Broker tips: 888, Dechra, Kitwave, Moneysupermarket
Updated : 15:16
Analysts at Deutsche Bank resumed coverage on gambling giant 888 Holdings at 'buy' on Tuesday, branding it as the "king of the hill".
Deutsche Bank noted that 888 had "finally" secured William Hill, just over a year after it started to prepare for an auction of the UK's leading online gaming business.
The German bank stated that twelve months on, 888 was "in the driving seat" but also highlighted that there were now "key differences to the vehicle".
"The terms have improved, but financial markets have not, resulting in a higher borrowing cost, and a considerably lower share price, down by 60% since the deal was announced," said the analysts, who hit the stock with a 350.0p target price.
DB pointed out that four concerns had overshadowed the deal - first of all being the fact that it has left 888 "highly levered", with a year-end debt/underlying earnings ratio of 4.9x, and 4.0x at the end of 2023, materially the highest in the UK sector.
Secondly, DB noted that the group generates 40% of revenues from UK online gaming and was, therefore, "highly exposed" to the forthcoming Gambling Act review, which could raise leverage further. In addition to this, Deutsche said there were risks to execution, particularly around the migration of customers over to a combined technology platform, and lastly, pointed out that there was also the risk of a slowdown, given the weakening consumer backdrop.
RBC Capital Markets upgraded Dechra Pharmaceuticals on Tuesday to 'outperform' from 'sector perform', citing an attractive entry point.
"We think Dechra is a well-run compound growth story, benefiting from strong market trends, resilience to recession and will remain active in M&A," it said.
The bank cut its price target on the shares to 4,200.0p from 5,300.0p as it updated its valuation given the recent decrease in peer multiples.
However, RBC said Dechra's shares had come down "significantly" relative to that of its other high quality peers, and stated it now thinks current levels provide "an attractive entry point" for what it sees as a defensive business with good organic growth and history of solid execution.
RBC also said Dechra operates in a defensive market and it expects demand to remain high.
"Dechra sells pharmaceutical products that are used to treat serious animal conditions. Therefore, despite the negative macro outlook, we believe its revenue is defensive in periods of consumer downturn.
"Historically Dechra has remained resilient in times of stress, and remained on trend over the 2008/2009 recession, outperforming its peers. We expect demand to remain high, driven by the increase in population of pets, humanisation of pets and change in demographics of pet ownership."
Analysts at Canaccord Genuity raised their target price on wholesale business Kitwave from 225.0p to 345.0p on Tuesday, stating a "strong" first half and a solid start to H2 had driven further upgrades to the stock.
Canaccord said Kitwave had delivered "a strong H1 trading performance", with interim results showing "meaningful growth" in both revenues and adjusted underlying earnings, up 52% and 190%, respectively.
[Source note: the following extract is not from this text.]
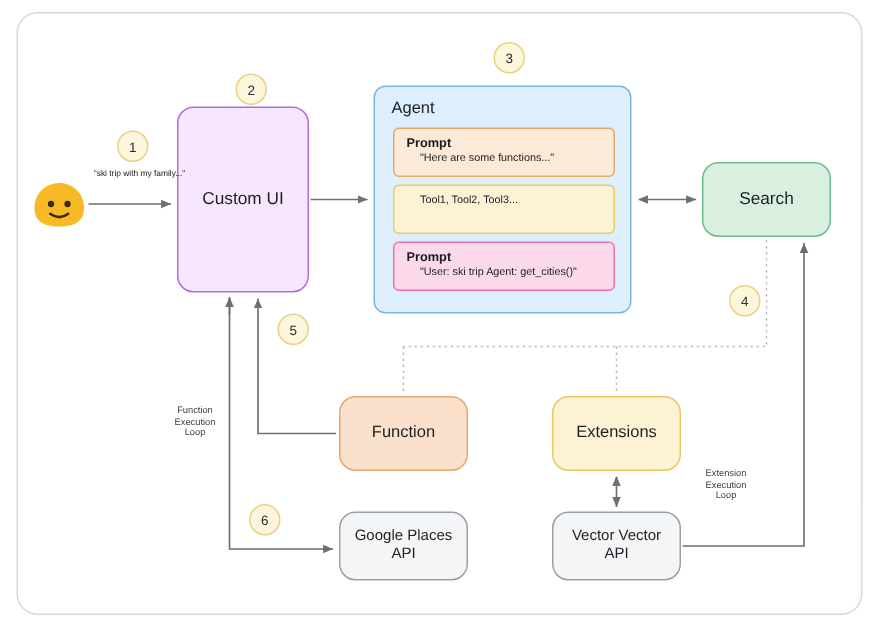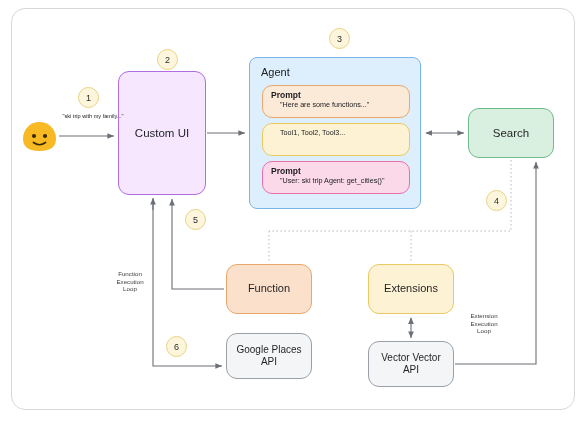"Prompt" .inner { border-radius: 10px -> 4px }
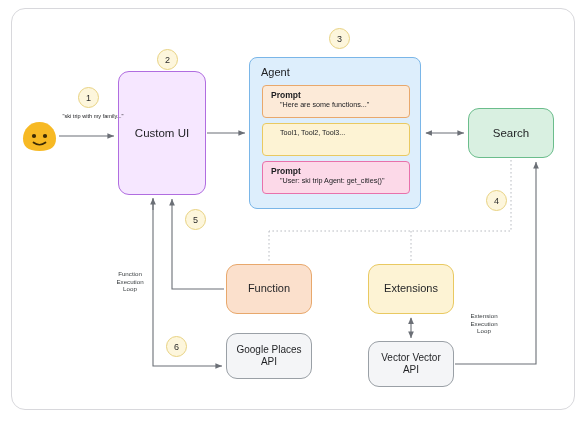"Google Places" #gplaces { top: 333px -> 341px }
The Canadian bank noted that each of the group's three core trading divisions had seen trading levels return to pre-pandemic levels or higher and said the group was carrying "positive momentum" into the second half, with "strong trading" seen across May and June despite ongoing inflationary cost pressures.
"The strong first half outcome, coupled with the positive trading seen across H2 to date, prompts a further significant upgrade to forecasts, the fourth since the IPO last year," said the analysts, who also stood by their 'buy' rating on the stock..
"Our FY22E adjusted EBITDA forecast increases by 21% to £29.4m, with an 18% increase in outer years. FY22E and FY23E forecasts now stand 40% ahead of our original base IPO assumptions, a very strong achievement given the challenging macro backdrop. Adjusted pre-tax profits and adjusted earnings per share upgrades are 39% in FY22E and 30-31% in outer years as finance charges remain largely unchanged."
Liberum upgraded Moneysupermarket on Tuesday as it took a look at online platforms.
The broker lifted Moneysupermarket to ‘buy’ from ‘hold’ “from a valuation perspective and given increased M&A risk.
More broadly, Liberum said its online platforms coverage has de-rated by 32% year-to-date due to the market rotation away from growth. Following this de-rating, the broker’s coverage is trading on a 38% discount to its historic average multiples.
"We think this is an attractive opportunity to get exposure to these companies," it said. "Additionally, we believe that the chances of opportunistic M&A have increased, and we flag Moneysupermarket as the most likely target."